(Web page edit records)
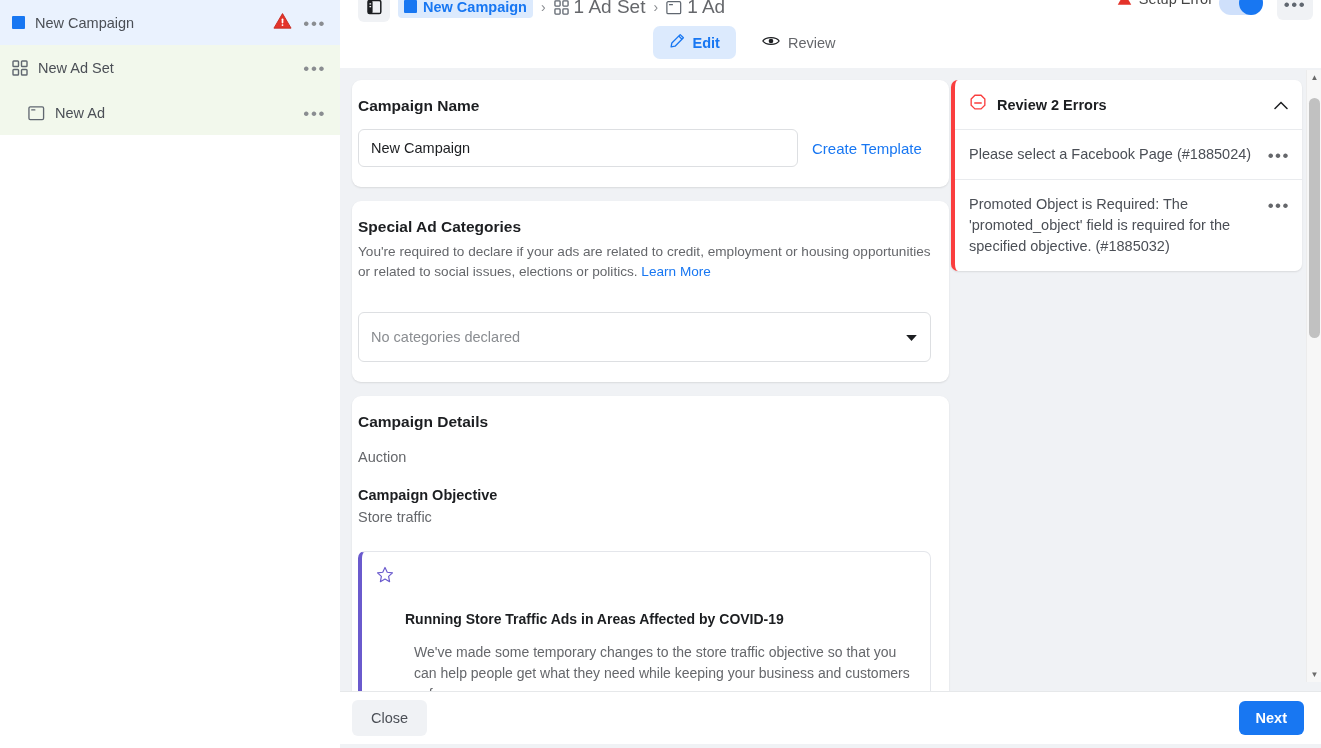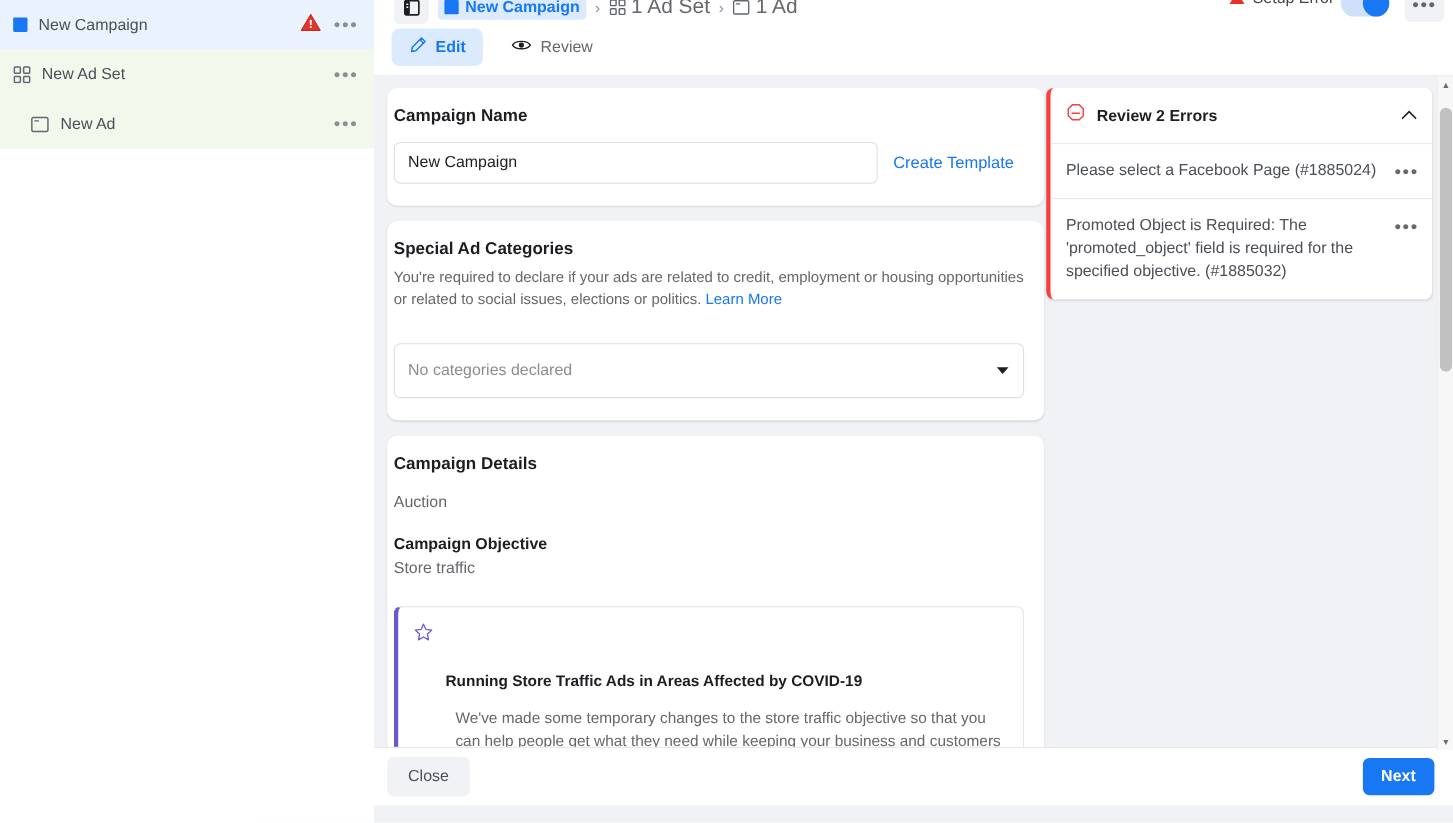--- a/index.html
+++ b/index.html
@@ -55,21 +55,21 @@
     position:absolute; right:58px; top:-9px; width:44px; height:24px; border-radius:12px;
     background:#cfe0fb; cursor:pointer;
   }
   .toggle .knob { position:absolute; right:0; top:0; width:24px; height:24px; border-radius:50%; background:#1877f2; }
   .kebab-btn {
     position:absolute; right:8px; top:-10px; width:36px; height:30px; background:#f0f2f5; border-radius:6px;
     display:flex; align-items:center; justify-content:center; cursor:pointer;
     color:#606770; font-size:17px; letter-spacing:1.5px;
   }
 
-  .tabs { position:absolute; left:16px; top:26px; width:824px; display:flex; gap:10px; }
+  .tabs { position:absolute; left:0; top:26px; width:824px; display:flex; justify-content:center; gap:10px; }
   .tab {
     display:flex; align-items:center; gap:8px; padding:7px 16px; border-radius:7px;
     font-size:14.5px; color:#65676b; cursor:pointer;
   }
   .tab.active { background:#dceafd; color:#1877f2; font-weight:bold; }
 
   
   .content {
     position:absolute; left:0; top:68px; width:981px; height:627px;
     background:#f0f2f5; overflow:hidden;
@@ -123,21 +123,21 @@
   .err-item {
     position:relative; border-top:1px solid #e9ebee; padding:14px 44px 14px 14px;
     font-size:14.5px; color:#4b4f56; line-height:21px;
   }
   .err-item .dots2 {
     position:absolute; right:12px; top:17px; color:#65676b; font-size:17px; letter-spacing:1.5px; line-height:1; cursor:pointer;
   }
 
   
   .footer {
-    position:absolute; left:0; bottom:16px; width:981px; height:53px; background:#ffffff;
+    position:absolute; left:0; bottom:4px; width:981px; height:53px; background:#ffffff;
     border-top:1px solid #e6e8ea;
   }
   .btn-close {
     position:absolute; left:12px; top:50%; transform:translateY(-50%);
     background:#f0f2f5; color:#4b4f56; border:none; border-radius:6px;
     height:36px; padding:0 19px; font-size:14.5px; font-family:inherit; cursor:pointer;
   }
   .btn-next {
     position:absolute; right:17px; top:50%; transform:translateY(-50%);
     background:#1877f2; color:#ffffff; border:none; border-radius:6px;

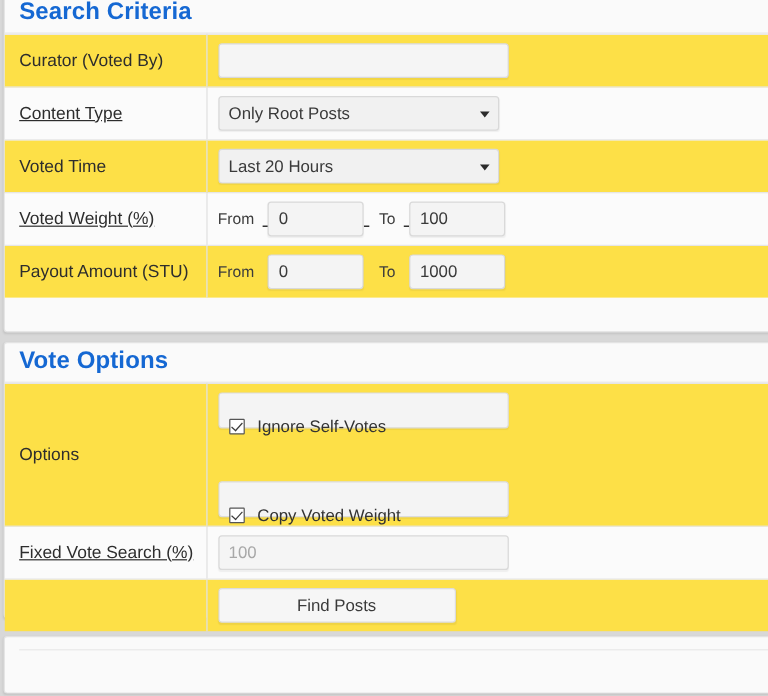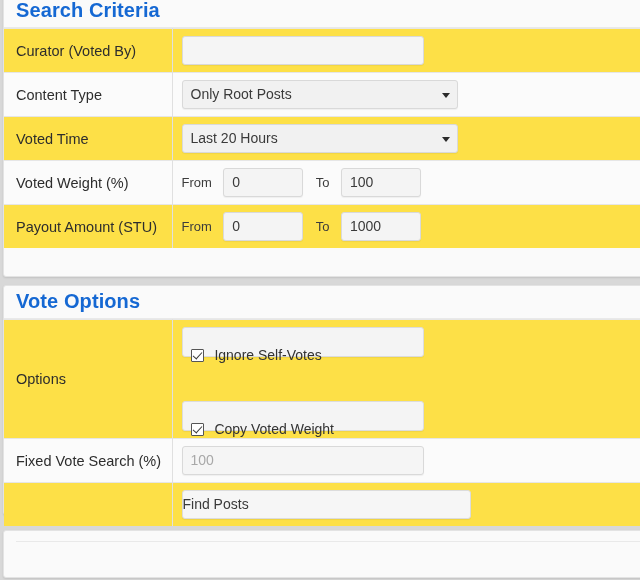--- a/index.html
+++ b/index.html
@@ -40,21 +40,21 @@
     white-space: nowrap;
   }
   .panel-rule {
     border-top: 1px solid #e9e9e9;
     margin: 0 0 0 0;
   }
 
   
   .tbl { width: 100%; border-collapse: collapse; table-layout: fixed; }
   .tbl tr.odd  > td { background: #fde047; }
-  .tbl tr.even > td { background: #fbfbfb; }
+  .tbl tr.even > td { background: #fbfbfb; text-decoration: underline; }
   .tbl td {
     border-top: 1px solid #e6e6e6;
     padding: 0;
     vertical-align: middle;
   }
   td.lbl {
     width: 168px;
     padding: 0 0 0 12px;
     font-size: 14.5px;
     color: #2d2d2d;
@@ -75,21 +75,21 @@
     border-radius: 3px;
     font-size: 14px;
     color: #3a3a3a;
     line-height: 27px;
     padding: 0 8px;
     box-shadow: 0 1px 1px rgba(0,0,0,.05);
     vertical-align: middle;
   }
   .txt-wide { width: 242px; background: #f5f5f5; }
   .sel {
-    width: 276px;
+    width: 234px;
     position: relative;
     padding-right: 20px;
     background: #f1f1f1;
     overflow: hidden;
     white-space: nowrap;
   }
   .caret {
     position: absolute;
     right: 7px; top: 50%;
     margin-top: -2px;
@@ -139,30 +139,30 @@
     position: absolute;
     left: 3px; top: 0px;
     width: 4px; height: 8px;
     border: solid #3a3a3a;
     border-width: 0 1.6px 1.6px 0;
     transform: rotate(42deg);
   }
   .placeholder { color: #a8a8a8; }
   .btn {
     display: block;
-    width: 289px;
+    width: 198px;
     height: 29px;
     background: #f6f6f6;
     border: 1px solid #dcdcdc;
     border-radius: 3px;
     box-shadow: 0 1px 1px rgba(0,0,0,.06);
     font-size: 14px;
     color: #3a3a3a;
     line-height: 27px;
-    text-align: left;
+    text-align: center;
     font-family: "Liberation Sans", sans-serif;
     padding: 0;
   }
 </style>
 </head>
 <body>
 
 <div class="page">
 
   <div class="panel" style="top:-6px; height:283px;">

* PROBLEM DETAILS:
If a line of the data above contains "translateY", copy it out.

* WRITTEN SOLUTION:
     position:absolute; left:12px; top:50%; transform:translateY(-50%);
     position:absolute; right:17px; top:50%; transform:translateY(-50%);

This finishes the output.